- What you are asked to do: The records below need to be repeated exactly, though not their pictures.

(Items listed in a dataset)
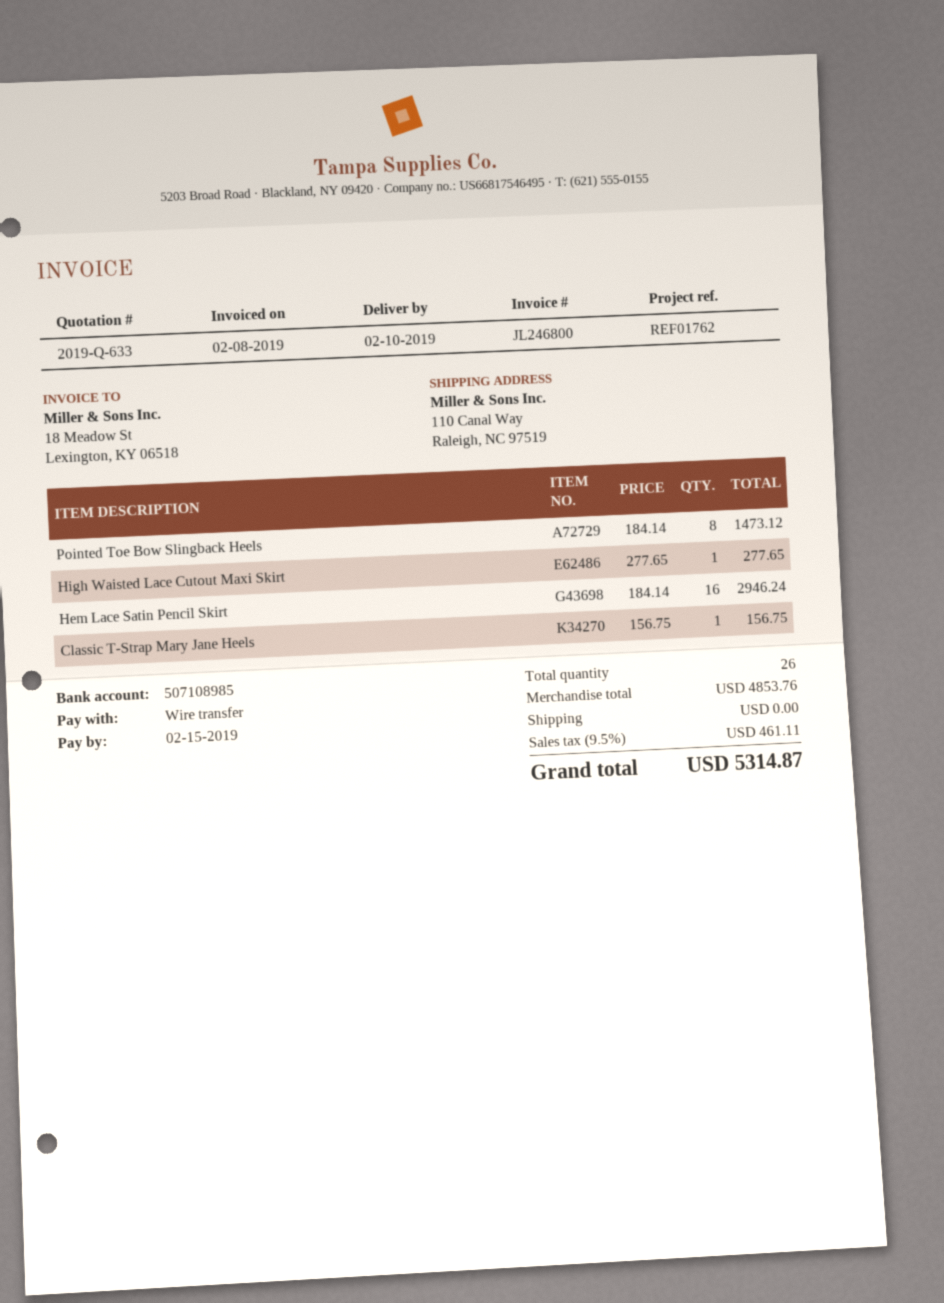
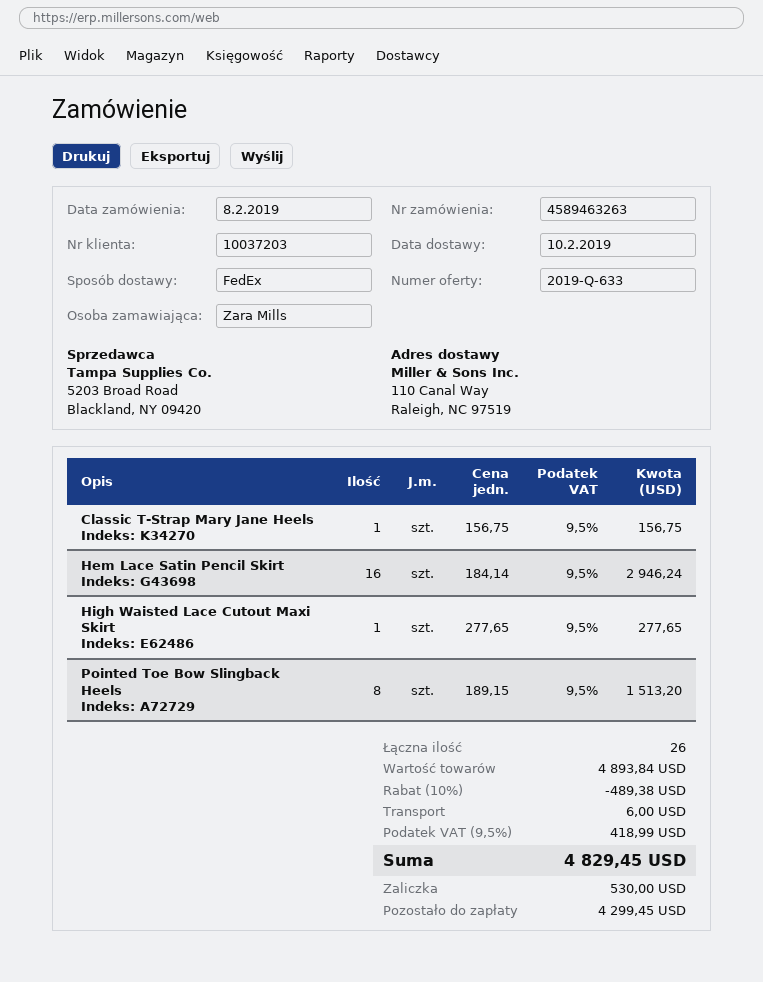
Pointed Toe Bow Slingback Heels: 8 x 184.14 = 1473.12 -> 8 x 189.15 = 1513.20
subtotal: 4853.76 -> 4893.84
discount: none -> 10% = 489.38
shipping: 0.00 -> 6.00
tax: 9.5% = 461.11 -> 9.5% = 418.99
total: 5314.87 -> 4829.45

- Result of the exercise:
Pointed Toe Bow Slingback Heels: 8 x 184.14 = 1473.12 -> 8 x 189.15 = 1513.20
subtotal: 4853.76 -> 4893.84
discount: none -> 10% = 489.38
shipping: 0.00 -> 6.00
tax: 9.5% = 461.11 -> 9.5% = 418.99
total: 5314.87 -> 4829.45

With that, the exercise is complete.